Annie stopped, “Oh, no! Are you sitting at
the table by the closet—the table that's right in front of the
Bingo closet? Where I …”

“I'm afraid so. That's where we always sit,
isn't it?'

Annie hung back until her friend said, “Don't
worry; you don't have to look at it. Look,” she pointed to Brad,
who was pulling out a chair. “You can sit with your back to the
closet. Then you can just look out and see all the warm and
wonderful friends you have here in BradLee Park. They're all happy
for you because you are safe, and they are all so glad that you got
us to help you solve ‘Our Mystery'—now officially known as: The
Traveling Corpse!”

 

 

 

About the Author

 

 

 

Betsy Jones Hayba was first recognized as a
writer as an undergraduate at The College of Wooster in Ohio. Her
original play
The Lost Forty-Niner
was
chosen in 1949 as the winning pageant and was performed as an
out-door drama to honor the crowning of the May Queen. She
graduated that spring with Honors.

Her second time in print was a disaster. In
1985, on the 60
th
anniversary of the famous Scopes
Evolution Trial, she interviewed a man who was one of the children
who testified in the trial. She sold it to a Memphis newspaper for
a Sunday magazine. However, somehow the editor’s notes were printed
instead of her polished article.

Her third and fourth attempts were much more
successful. She began writing her own stories and has published two
children’s bedtime stories, winning contests with Half-Priced Books
in 1995 and 1996 in their program to benefit literacy projects.

She met her husband, Frank P. Hayba, at a
Sunday School class for young adults at Lakewood Presbyterian
Church in a suburb of Cleveland, Ohio. He was a mechanical engineer
and she an English teacher. They have been married for 62 years and
have three grown children and nine living grandchildren—half of
them are adopted,one from as far away as Ethiopia—and all are
loved.

As an empty-nester, she earned a Master of
Arts degree from the University of Tennessee, Knoxville, and also
an A.B. in Art from Cleveland [Tennessee] State Community College.
At Wright State University in Dayton, Ohio, as an adjunct
instructor, she taught graduate level courses in Storytelling, an
art form that is very special to her. She has studied piano and
voice and is an accomplished soprano soloist. She laughs and says,
“I have to sing; I’m all Welsh!”

She and Frank founded TERRIFYING TALES &
TALES & TALES in Dayton, Ohio. They produced and directed that
annual storytelling event for nine years until her husband retired,
and they moved to Florida. Betsy became involved with Little
Theatre. She began writing and directing one-act plays for Betmar,
their retirement park in Zephyrhills, Florida.
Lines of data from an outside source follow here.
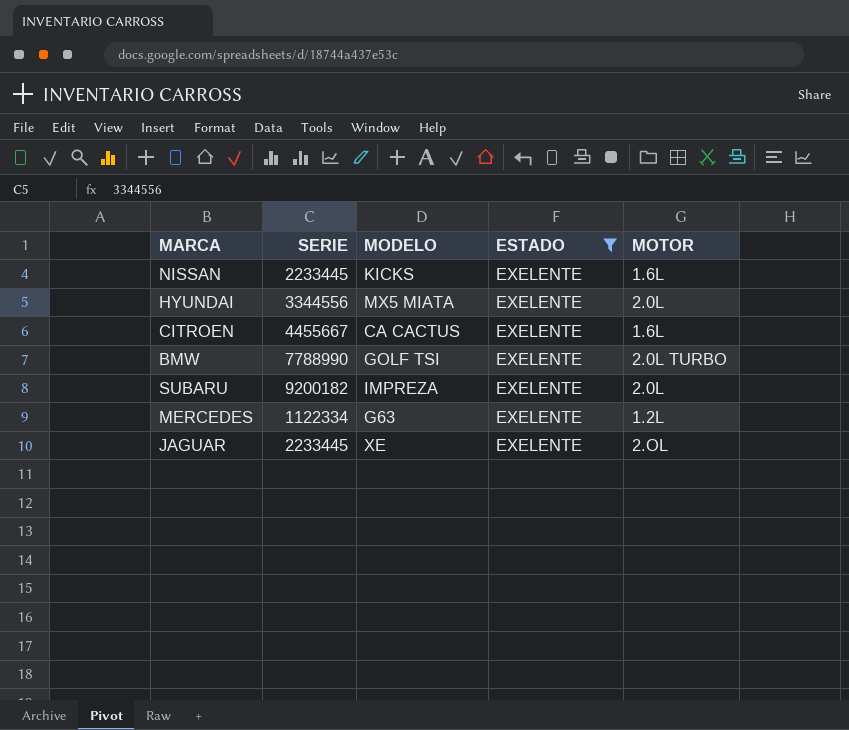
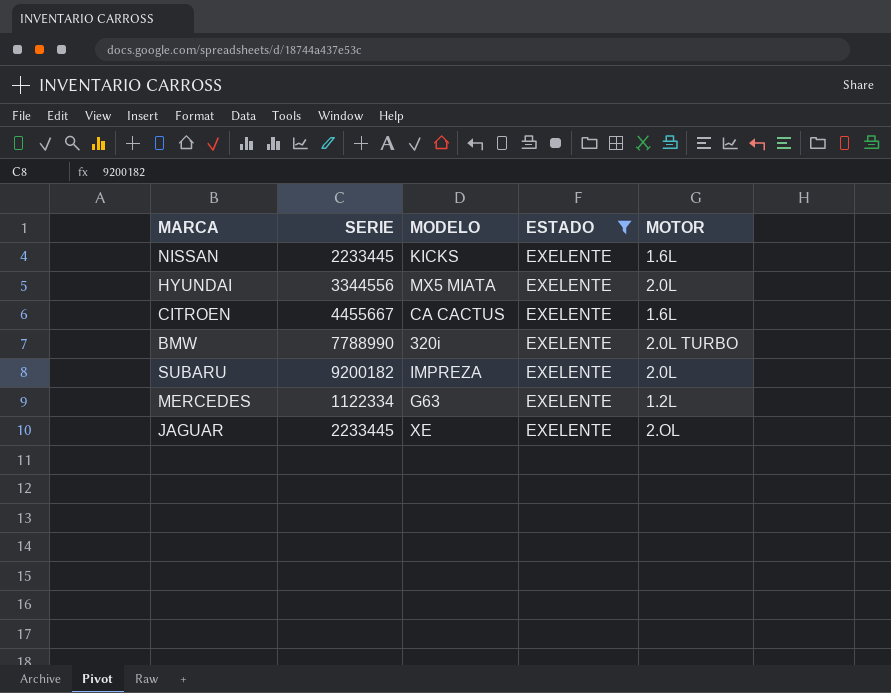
BMW | MODELO: GOLF TSI -> 320i

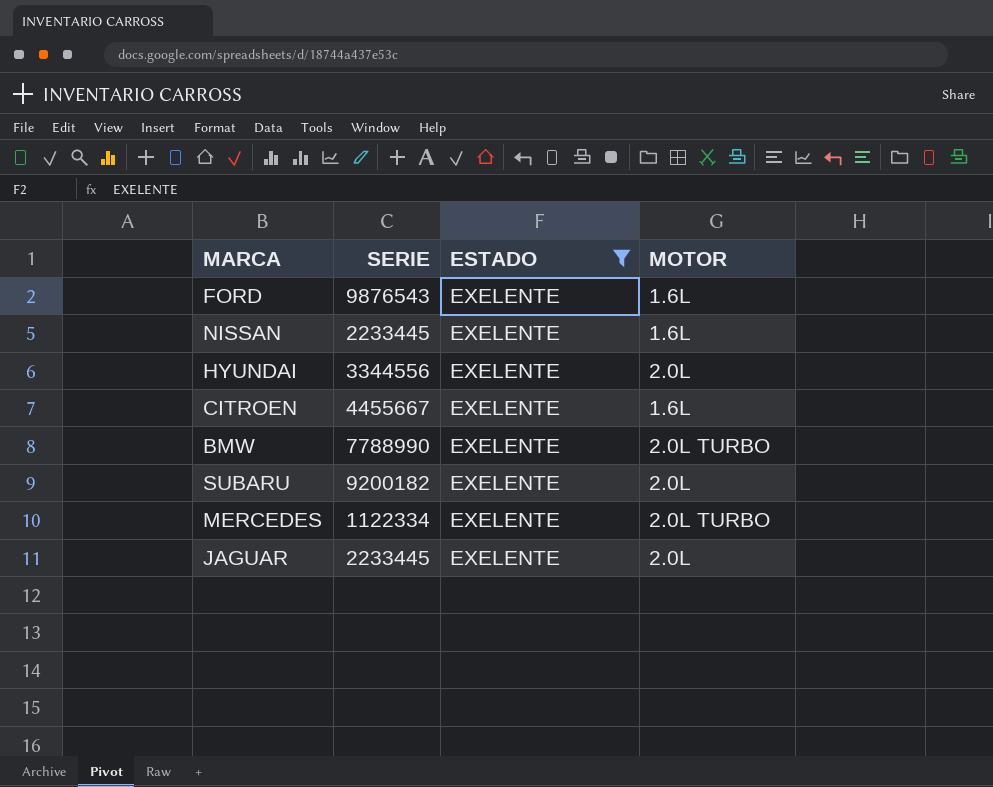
column MODELO | position: 3 -> none
row FORD: none -> 9876543 | EXELENTE | 1.6L
MERCEDES | MOTOR: 1.2L -> 2.0L TURBO
JAGUAR | MOTOR: 2.OL -> 2.0L

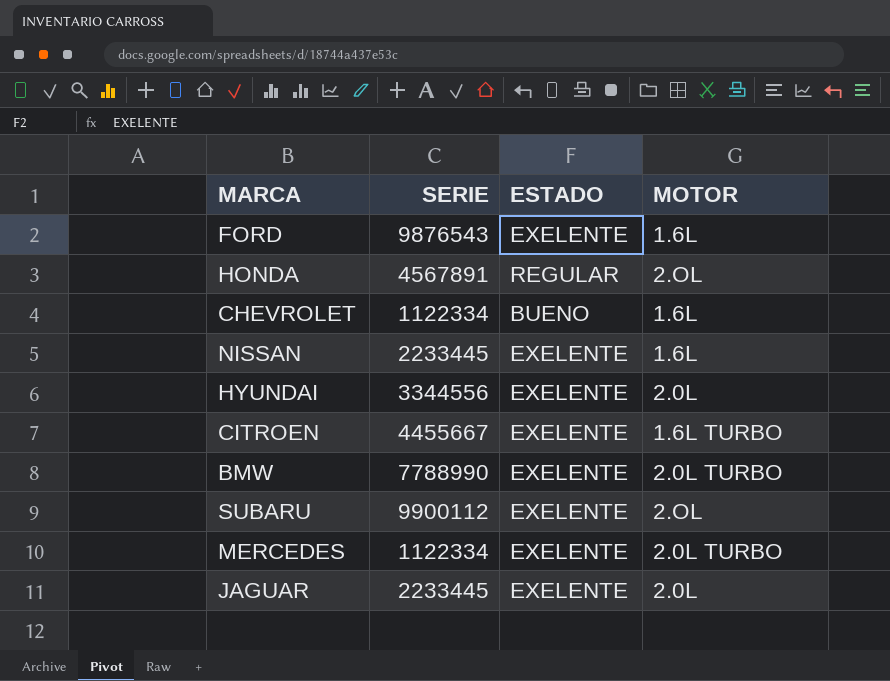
filter: ESTADO = EXELENTE -> none
CITROEN | MOTOR: 1.6L -> 1.6L TURBO
SUBARU | SERIE: 9200182 -> 9900112
SUBARU | MOTOR: 2.0L -> 2.OL

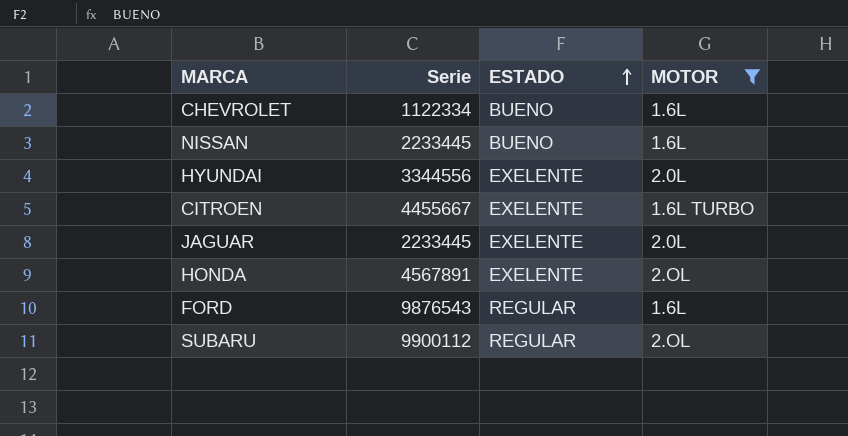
filter: none -> MOTOR != 2.0L TURBO
row order: none -> ESTADO ascending
column name: SERIE -> Serie
NISSAN | ESTADO: EXELENTE -> BUENO
HONDA | ESTADO: REGULAR -> EXELENTE
FORD | ESTADO: EXELENTE -> REGULAR
SUBARU | ESTADO: EXELENTE -> REGULAR

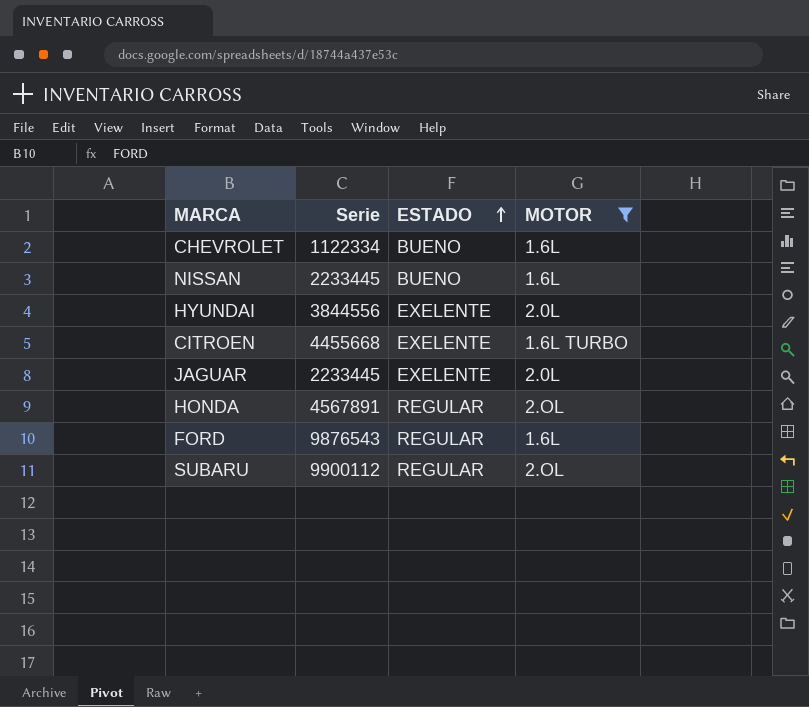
HYUNDAI | Serie: 3344556 -> 3844556
CITROEN | Serie: 4455667 -> 4455668
HONDA | ESTADO: EXELENTE -> REGULAR

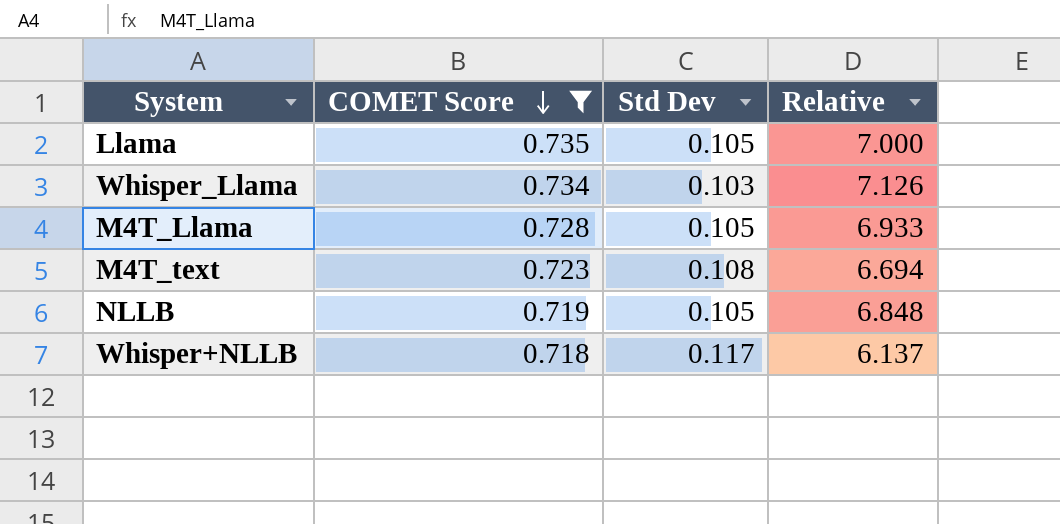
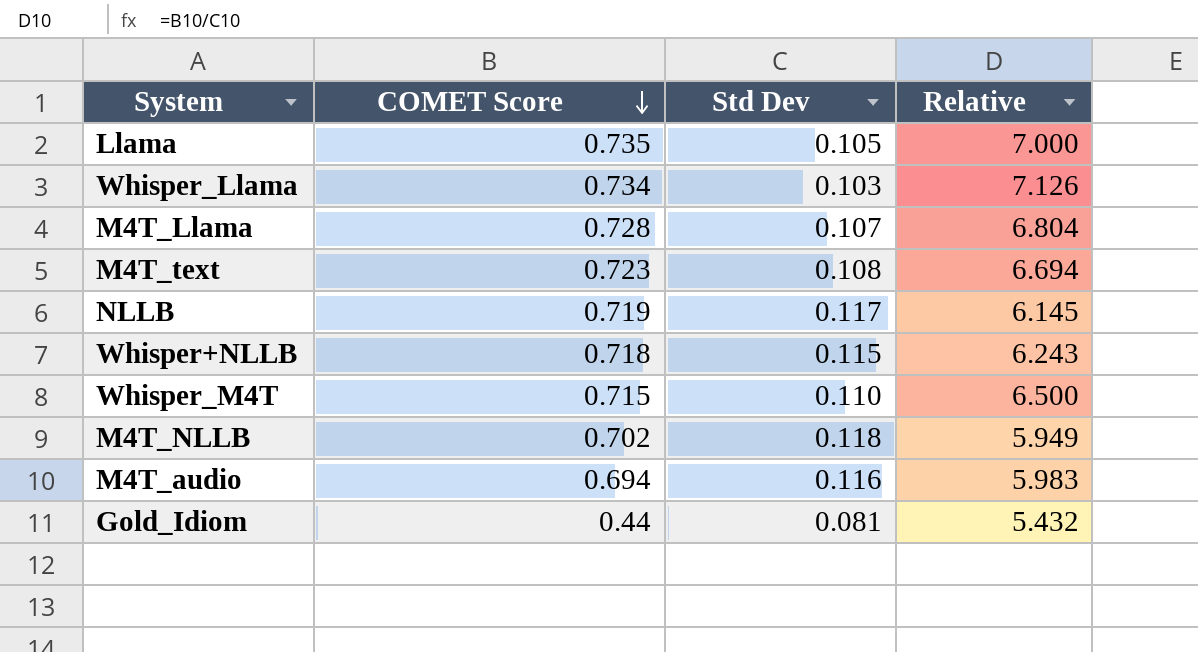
filter: COMET Score >= 0.718 -> none
M4T_Llama | Std Dev: 0.105 -> 0.107
M4T_Llama | Relative: 6.933 -> 6.804
NLLB | Std Dev: 0.105 -> 0.117
NLLB | Relative: 6.848 -> 6.145
Whisper+NLLB | Std Dev: 0.117 -> 0.115
Whisper+NLLB | Relative: 6.137 -> 6.243

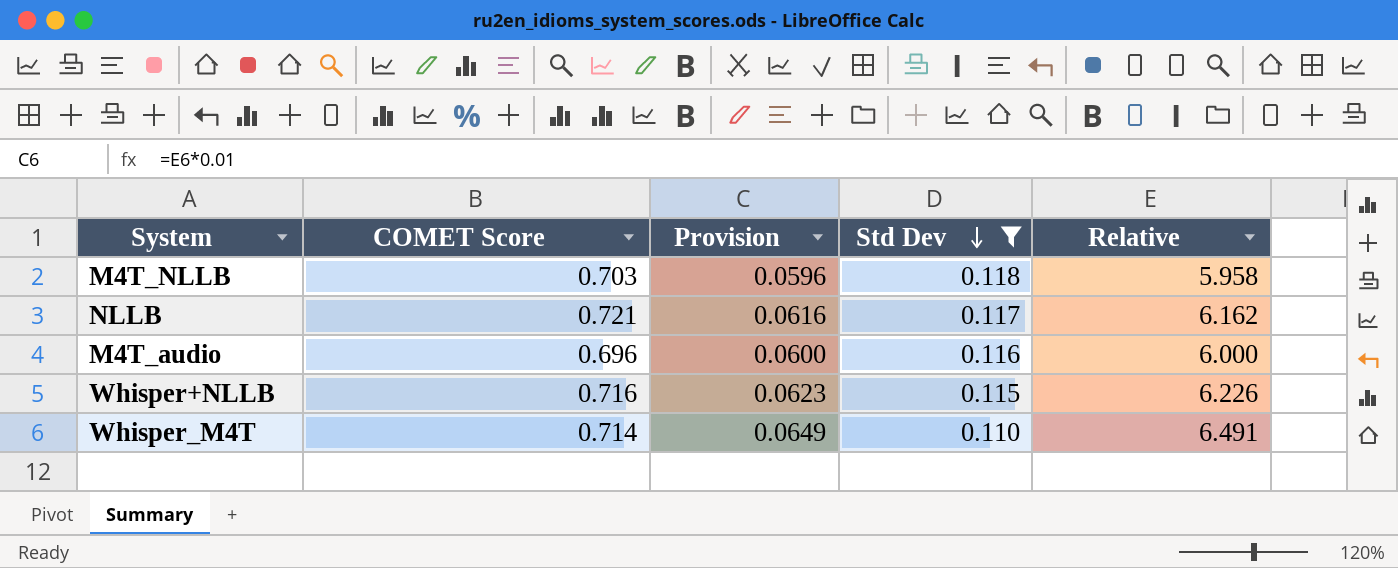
filter: none -> Std Dev >= 0.110
row order: COMET Score descending -> Std Dev descending
column Provision | formula: none -> [Relative] * 0.01
M4T_NLLB | COMET Score: 0.702 -> 0.703
M4T_NLLB | Relative: 5.949 -> 5.958
NLLB | COMET Score: 0.719 -> 0.721
NLLB | Relative: 6.145 -> 6.162
M4T_audio | COMET Score: 0.694 -> 0.696
M4T_audio | Relative: 5.983 -> 6.000
Whisper+NLLB | COMET Score: 0.718 -> 0.716
Whisper+NLLB | Relative: 6.243 -> 6.226
Whisper_M4T | COMET Score: 0.715 -> 0.714
Whisper_M4T | Relative: 6.500 -> 6.491

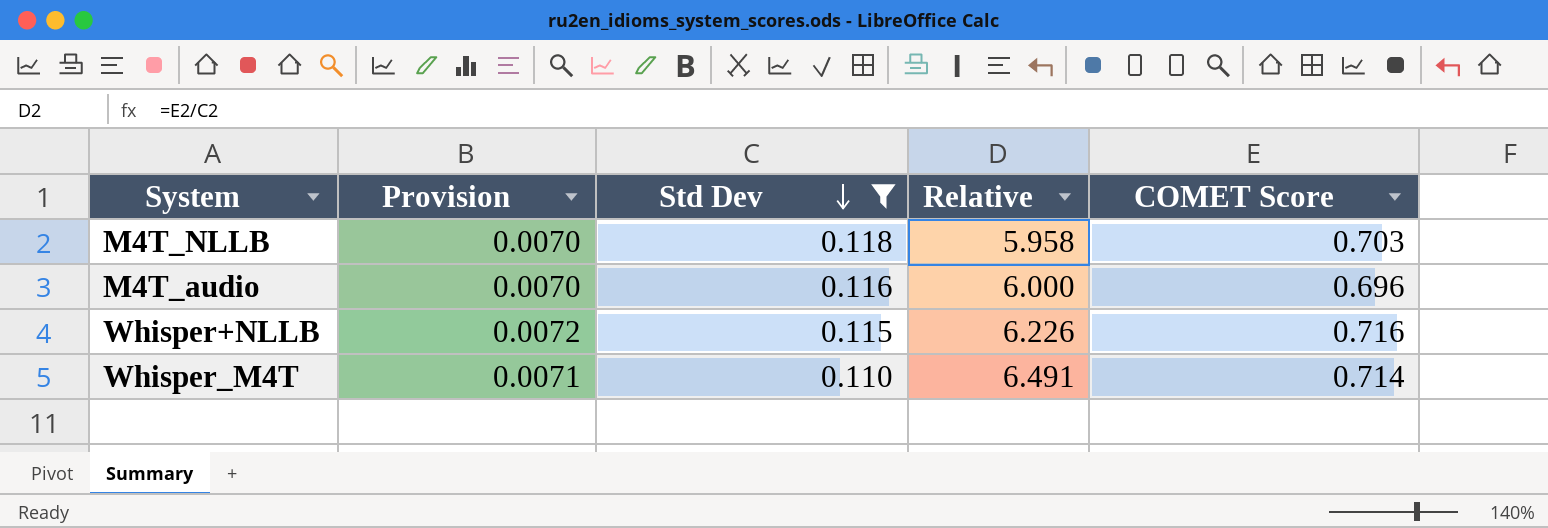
column Provision | formula: [Relative] * 0.01 -> [COMET Score] * 0.01
column COMET Score | position: 2 -> 5
row NLLB: 0.721 | 0.0616 | 0.117 | 6.162 -> none

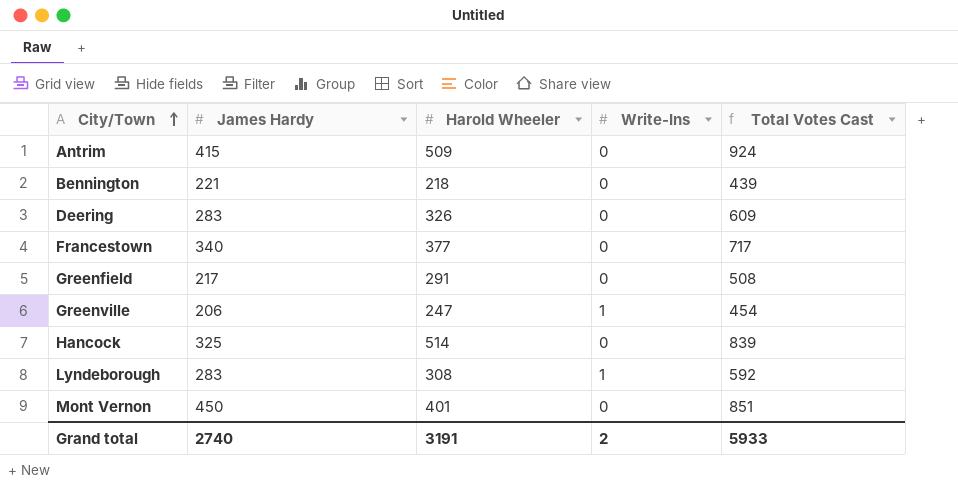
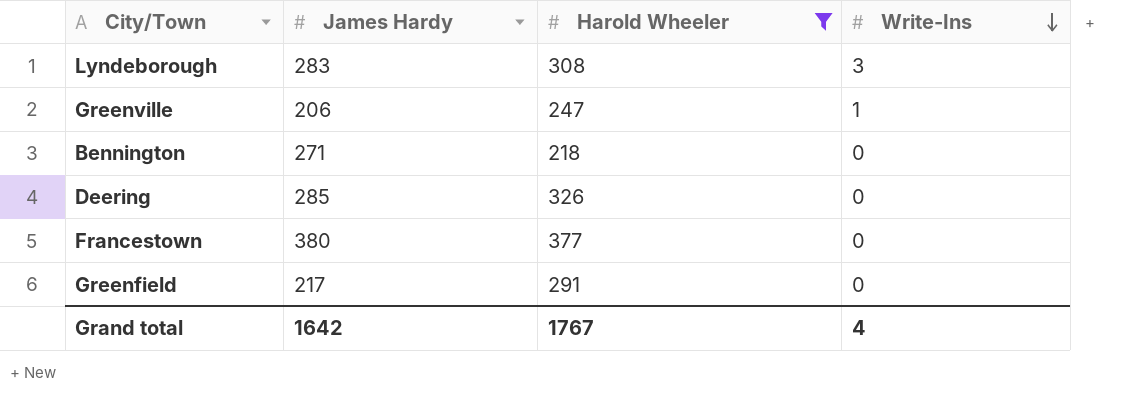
filter: none -> Harold Wheeler <= 377
row order: City/Town ascending -> Write-Ins descending
column Total Votes Cast | formula: [James Hardy] + [Harold Wheeler] + [Write-Ins] -> none
Lyndeborough | Write-Ins: 1 -> 3
Bennington | James Hardy: 221 -> 271
Deering | James Hardy: 283 -> 285
Francestown | James Hardy: 340 -> 380
Grand total | James Hardy: 2740 -> 1642
Grand total | Harold Wheeler: 3191 -> 1767
Grand total | Write-Ins: 2 -> 4

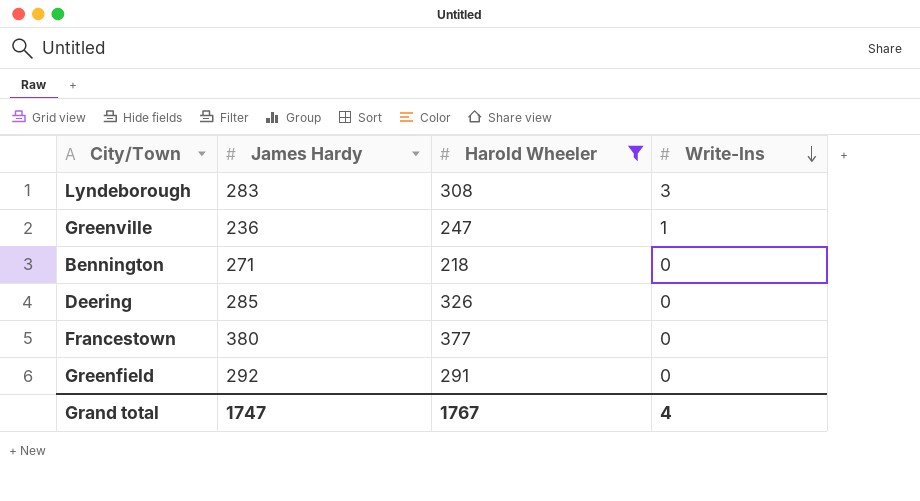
Greenville | James Hardy: 206 -> 236
Greenfield | James Hardy: 217 -> 292
Grand total | James Hardy: 1642 -> 1747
After moving to Independent Living at Freedom
Pointe in The Villages in 2011, she attended the Florida Writer’s
Conference in Orlando, and made contact with a representative of
Double Edge Press, a Christian publishing company. Owner Rebecca
Melvin offered Betsy a contract for THE TRAVELING CORPSE, a murder
mystery romp through a retirement park with four senior citizen
couples.

Betsy says, “Advice frequently given to
writers: Write about what you know. I don’t have any first-hand
experience with murder, but I do know a lot about being old!”